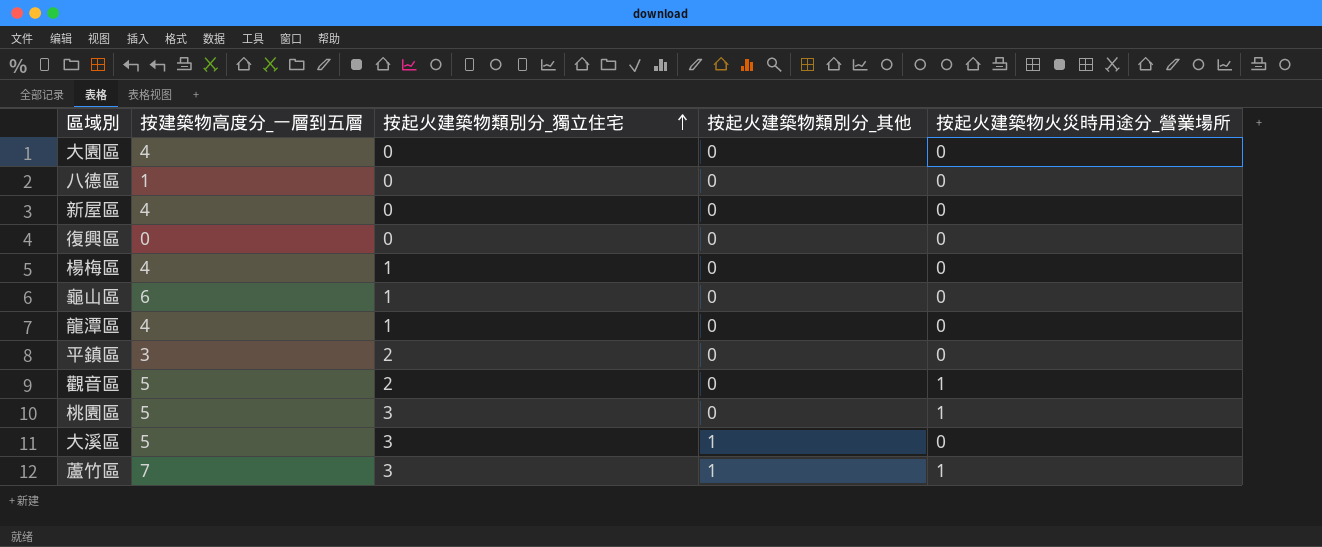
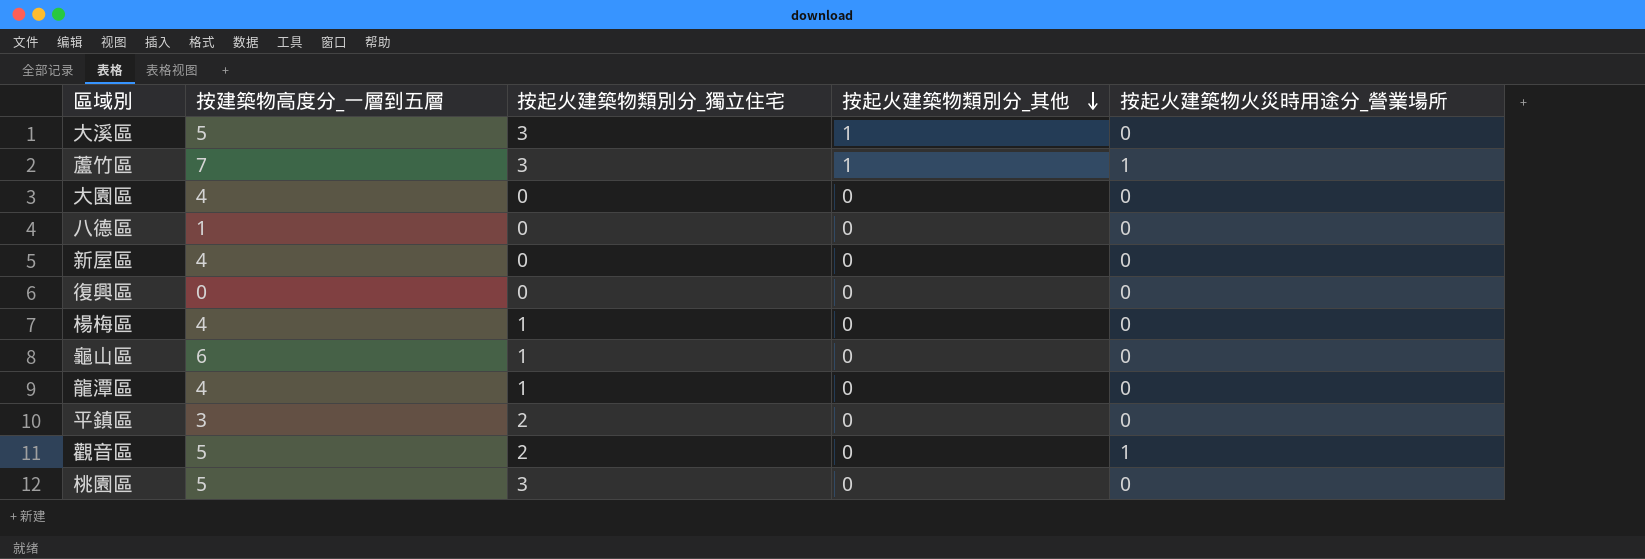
row order: 按起火建築物類別分_獨立住宅 ascending -> 按起火建築物類別分_其他 descending
桃園區 | 按起火建築物火災時用途分_營業場所: 1 -> 0

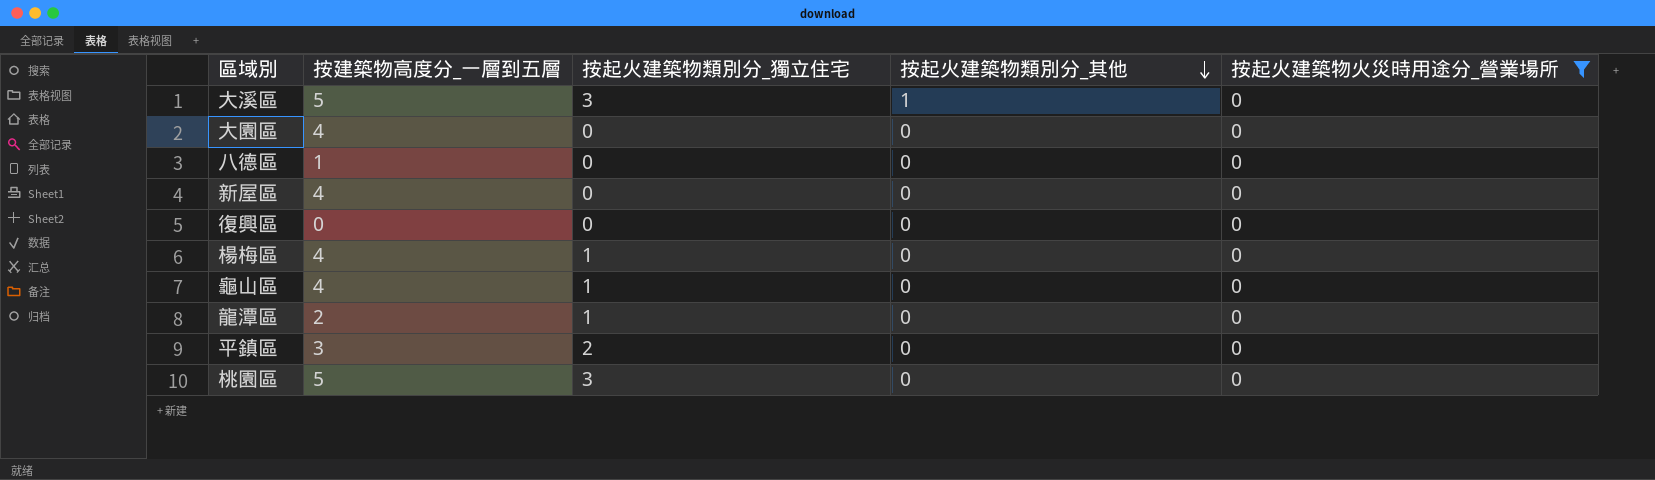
filter: none -> 按起火建築物火災時用途分_營業場所 = 0
龜山區 | 按建築物高度分_一層到五層: 6 -> 4
龍潭區 | 按建築物高度分_一層到五層: 4 -> 2

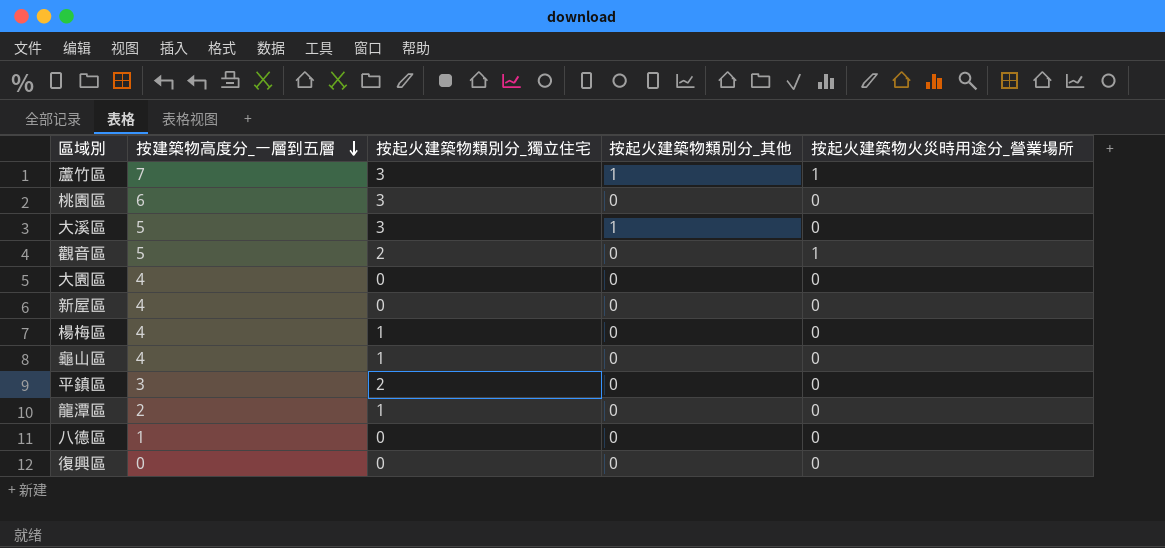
filter: 按起火建築物火災時用途分_營業場所 = 0 -> none
row order: 按起火建築物類別分_其他 descending -> 按建築物高度分_一層到五層 descending
桃園區 | 按建築物高度分_一層到五層: 5 -> 6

———

Problem description. Once more, give the listing above exactly, leaving each picture out.

Answer below.
row order: 按起火建築物類別分_獨立住宅 ascending -> 按起火建築物類別分_其他 descending
桃園區 | 按起火建築物火災時用途分_營業場所: 1 -> 0

filter: none -> 按起火建築物火災時用途分_營業場所 = 0
龜山區 | 按建築物高度分_一層到五層: 6 -> 4
龍潭區 | 按建築物高度分_一層到五層: 4 -> 2

filter: 按起火建築物火災時用途分_營業場所 = 0 -> none
row order: 按起火建築物類別分_其他 descending -> 按建築物高度分_一層到五層 descending
桃園區 | 按建築物高度分_一層到五層: 5 -> 6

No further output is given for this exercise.